**Records for this exercise**
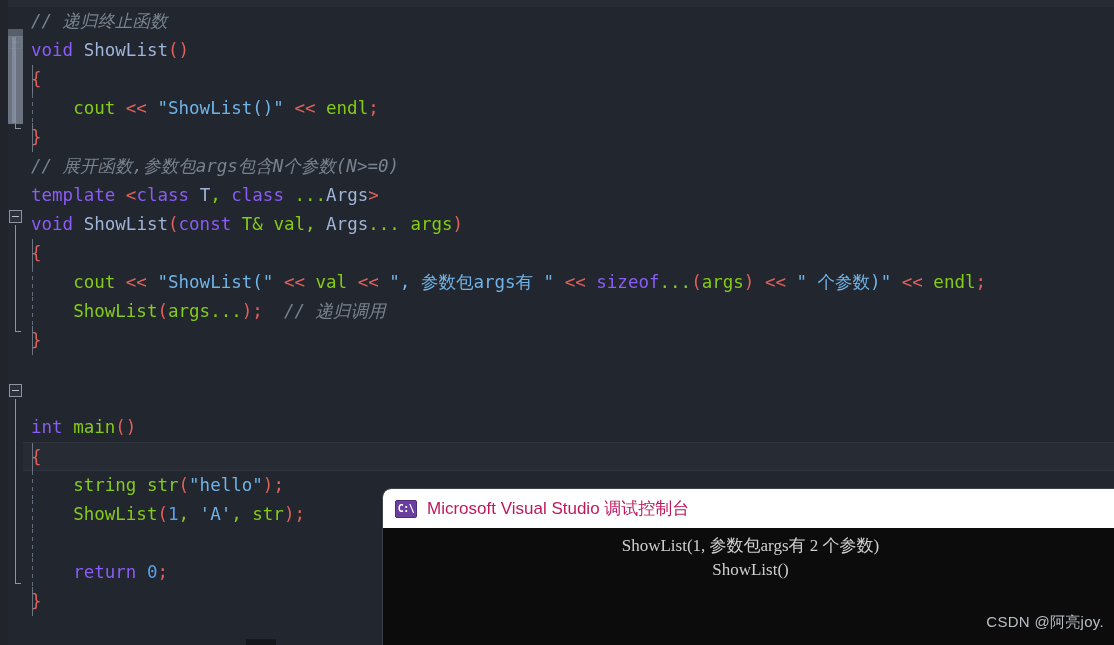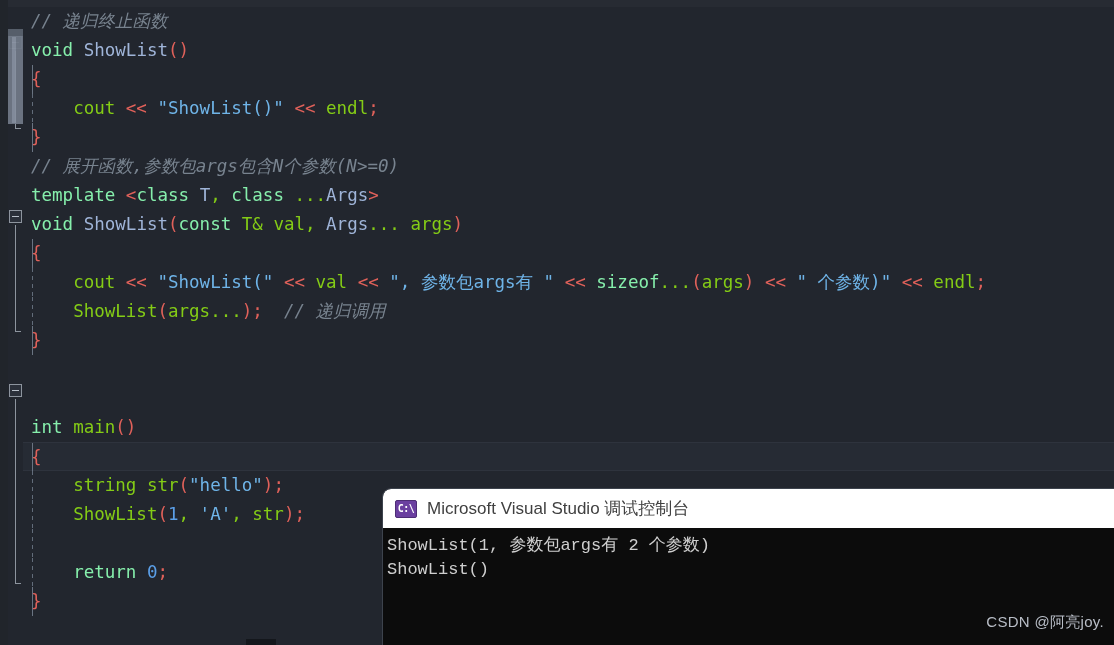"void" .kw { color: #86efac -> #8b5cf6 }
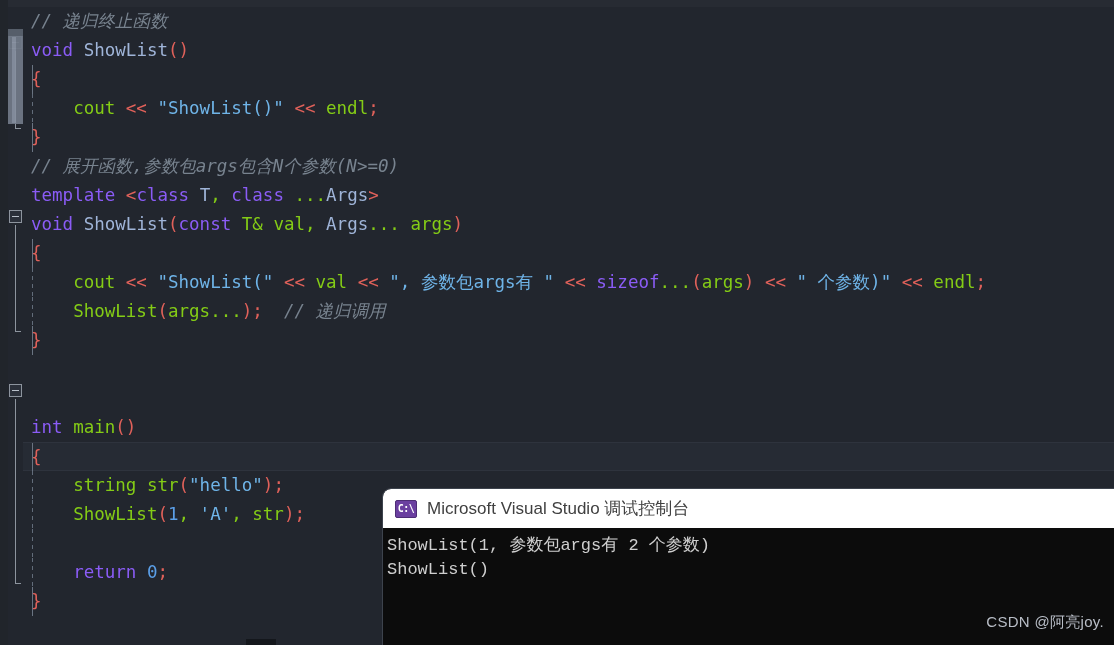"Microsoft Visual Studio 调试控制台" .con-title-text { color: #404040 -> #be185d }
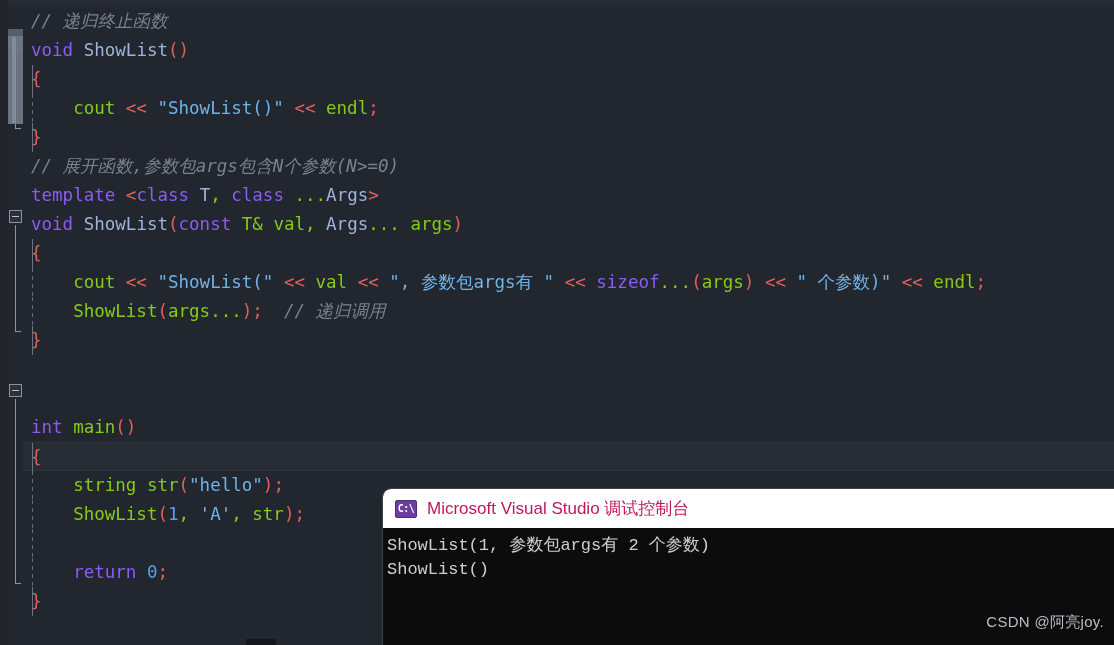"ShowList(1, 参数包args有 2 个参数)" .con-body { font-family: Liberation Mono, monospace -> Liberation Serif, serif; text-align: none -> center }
--
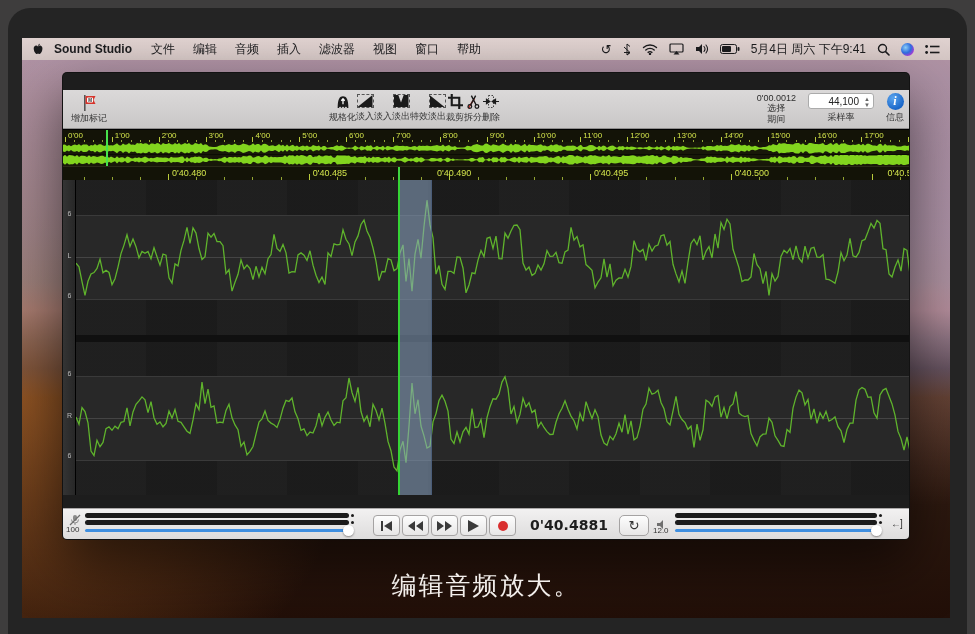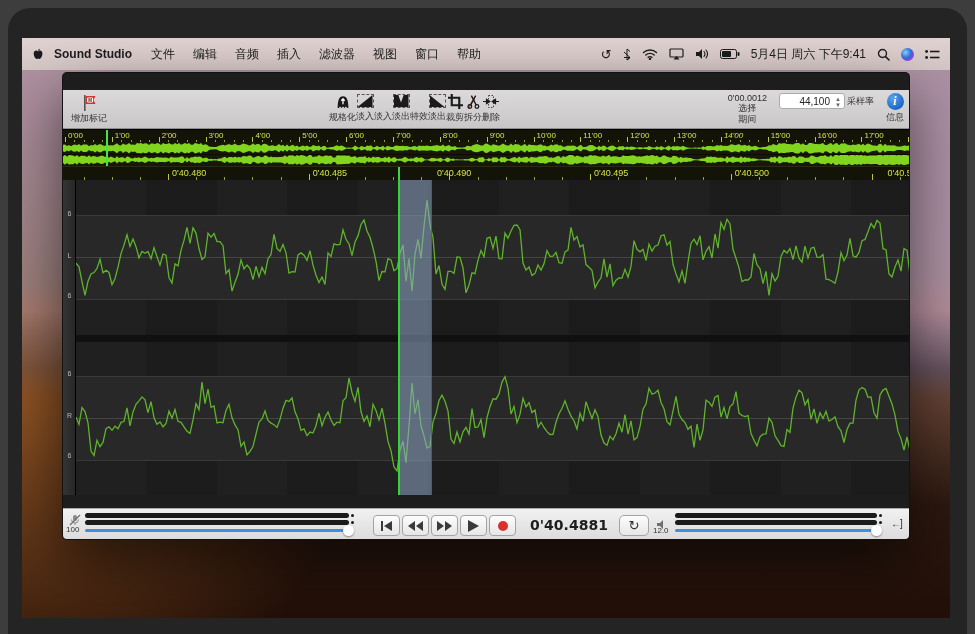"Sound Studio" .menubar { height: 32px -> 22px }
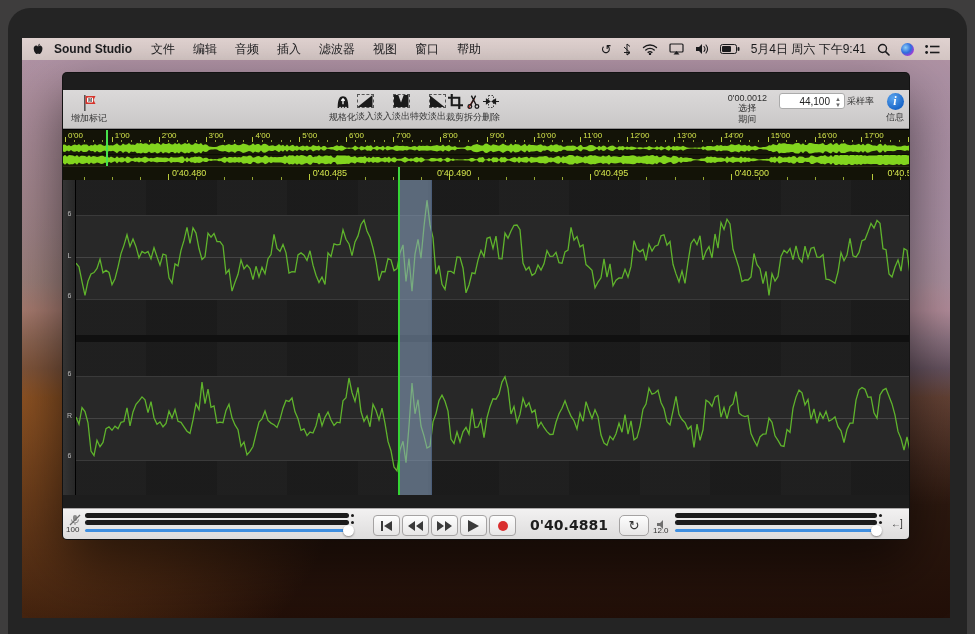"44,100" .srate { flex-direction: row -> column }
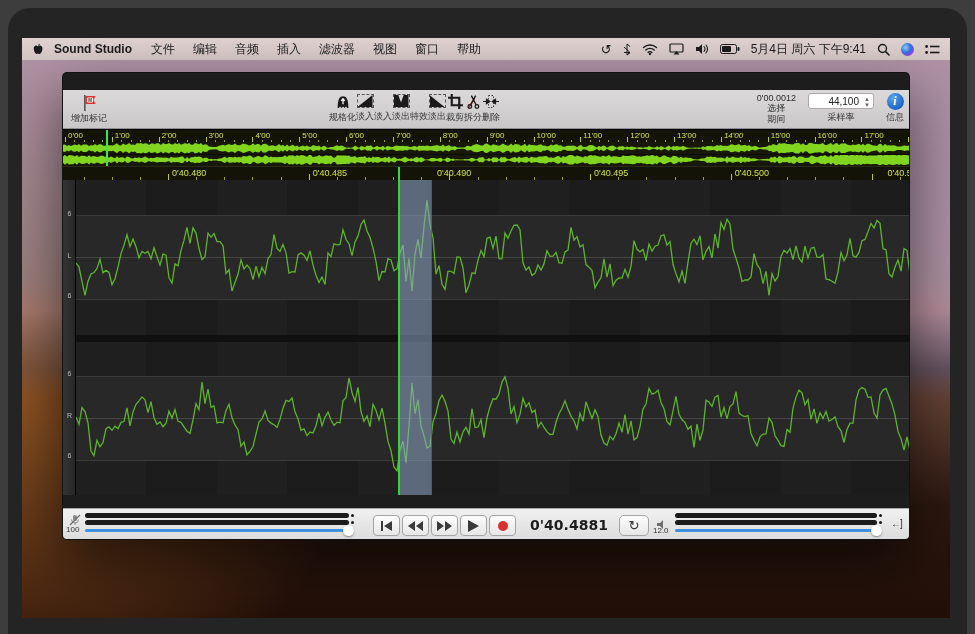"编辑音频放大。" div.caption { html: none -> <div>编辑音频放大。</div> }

**Your goal**
Transcribe the lines above exactly, beginning at the one with "color: #86efac ->" and ending at the one with "Liberation Mono, monospace". Include both; exclude the pictures.

**Result of this task**
"void" .kw { color: #86efac -> #8b5cf6 }
"Microsoft Visual Studio 调试控制台" .con-title-text { color: #404040 -> #be185d }
"ShowList(1, 参数包args有 2 个参数)" .con-body { font-family: Liberation Mono, monospace -> Liberation Serif, serif; text-align: none -> center }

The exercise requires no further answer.